**MATERIAL PROVIDED**
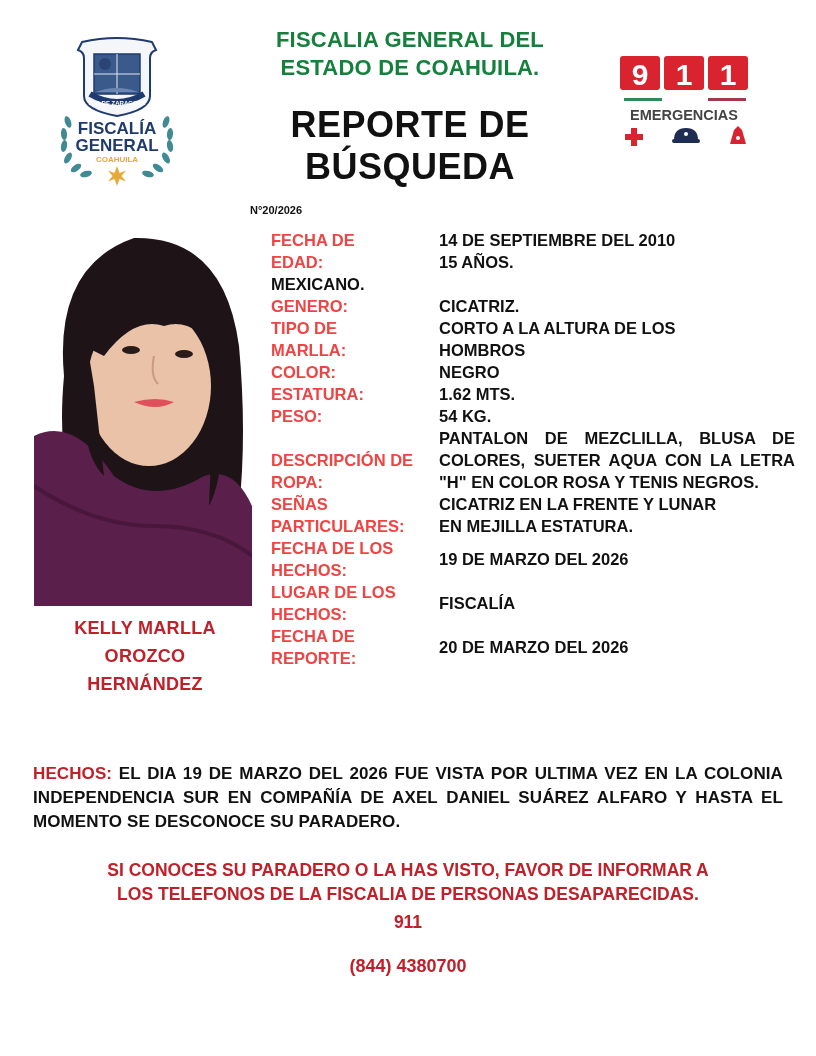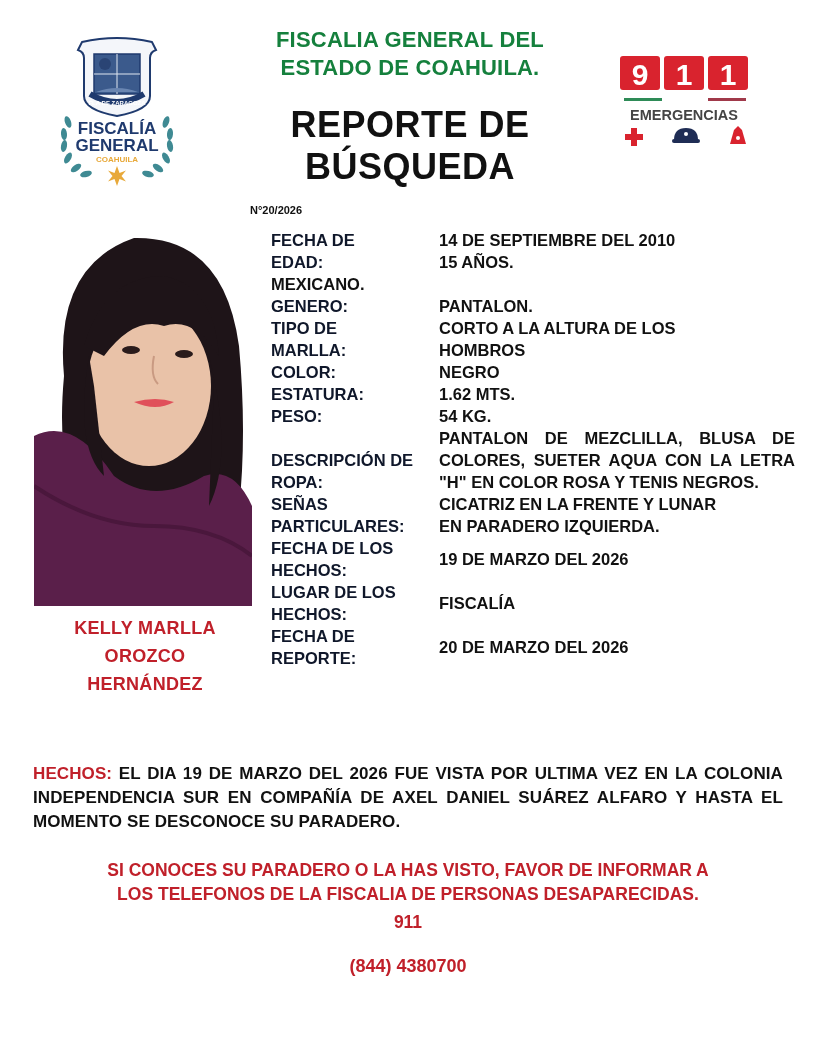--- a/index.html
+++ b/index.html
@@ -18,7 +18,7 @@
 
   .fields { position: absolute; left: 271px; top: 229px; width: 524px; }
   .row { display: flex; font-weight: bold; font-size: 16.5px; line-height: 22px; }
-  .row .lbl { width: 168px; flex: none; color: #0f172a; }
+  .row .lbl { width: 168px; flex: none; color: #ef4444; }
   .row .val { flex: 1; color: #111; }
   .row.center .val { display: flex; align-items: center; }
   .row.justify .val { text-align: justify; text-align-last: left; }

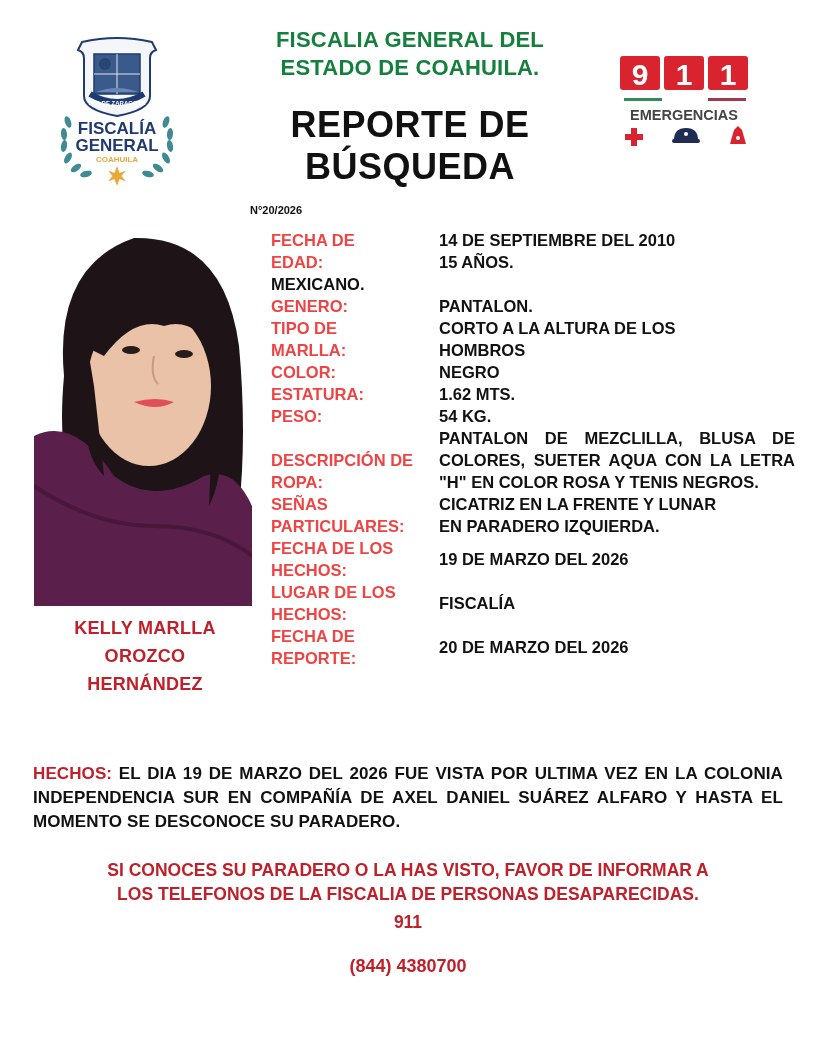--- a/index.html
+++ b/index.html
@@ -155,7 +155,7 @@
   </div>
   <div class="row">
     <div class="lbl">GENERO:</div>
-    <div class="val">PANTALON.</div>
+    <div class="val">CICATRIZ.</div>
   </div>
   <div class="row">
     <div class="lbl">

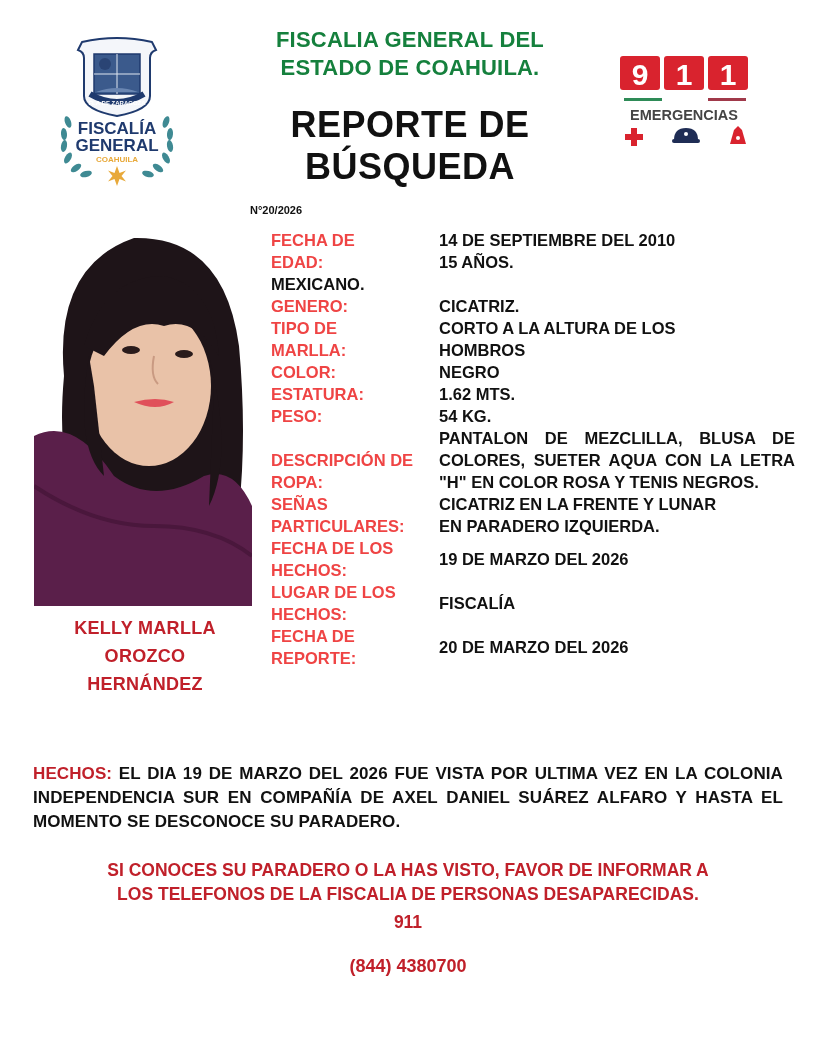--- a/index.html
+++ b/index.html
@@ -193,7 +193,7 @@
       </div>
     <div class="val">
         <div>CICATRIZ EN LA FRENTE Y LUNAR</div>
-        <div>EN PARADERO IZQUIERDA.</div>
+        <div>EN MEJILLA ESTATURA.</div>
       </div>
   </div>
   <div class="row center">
--
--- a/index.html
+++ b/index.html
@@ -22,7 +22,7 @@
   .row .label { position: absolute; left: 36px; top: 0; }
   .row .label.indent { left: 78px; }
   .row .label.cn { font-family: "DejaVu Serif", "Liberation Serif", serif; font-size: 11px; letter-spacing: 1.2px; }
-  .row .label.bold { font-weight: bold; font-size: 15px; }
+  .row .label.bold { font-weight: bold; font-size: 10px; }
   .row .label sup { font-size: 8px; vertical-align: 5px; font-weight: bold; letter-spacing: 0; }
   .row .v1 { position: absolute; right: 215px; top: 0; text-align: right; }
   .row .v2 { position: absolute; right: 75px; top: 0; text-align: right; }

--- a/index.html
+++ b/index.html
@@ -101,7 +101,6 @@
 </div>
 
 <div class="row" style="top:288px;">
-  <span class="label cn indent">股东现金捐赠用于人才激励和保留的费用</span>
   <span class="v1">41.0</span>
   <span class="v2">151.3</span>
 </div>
---
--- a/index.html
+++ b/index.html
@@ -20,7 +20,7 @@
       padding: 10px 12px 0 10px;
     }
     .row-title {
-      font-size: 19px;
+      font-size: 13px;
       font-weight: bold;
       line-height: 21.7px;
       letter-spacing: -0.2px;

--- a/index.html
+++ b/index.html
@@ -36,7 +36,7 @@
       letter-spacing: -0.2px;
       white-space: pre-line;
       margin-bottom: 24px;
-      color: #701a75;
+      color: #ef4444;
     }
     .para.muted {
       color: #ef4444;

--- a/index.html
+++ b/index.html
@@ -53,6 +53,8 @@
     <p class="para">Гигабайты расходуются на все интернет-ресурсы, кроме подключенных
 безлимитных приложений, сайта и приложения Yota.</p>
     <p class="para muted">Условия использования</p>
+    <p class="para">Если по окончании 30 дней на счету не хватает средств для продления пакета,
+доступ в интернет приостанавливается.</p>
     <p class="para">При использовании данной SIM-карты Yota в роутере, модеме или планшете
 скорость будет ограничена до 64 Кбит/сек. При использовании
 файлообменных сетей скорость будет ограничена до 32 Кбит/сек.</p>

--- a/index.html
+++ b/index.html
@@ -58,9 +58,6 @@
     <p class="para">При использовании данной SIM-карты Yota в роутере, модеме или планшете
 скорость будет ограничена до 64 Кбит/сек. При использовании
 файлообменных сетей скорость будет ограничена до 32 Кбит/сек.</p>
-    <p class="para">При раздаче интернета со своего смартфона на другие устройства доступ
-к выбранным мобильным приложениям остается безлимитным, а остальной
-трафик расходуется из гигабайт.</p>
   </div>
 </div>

**WHAT YOU HAVE TO DO**
All that is needed is a number: how many lines in the data above contain the string "CICATRIZ".

**THE COMPLETED TASK**
2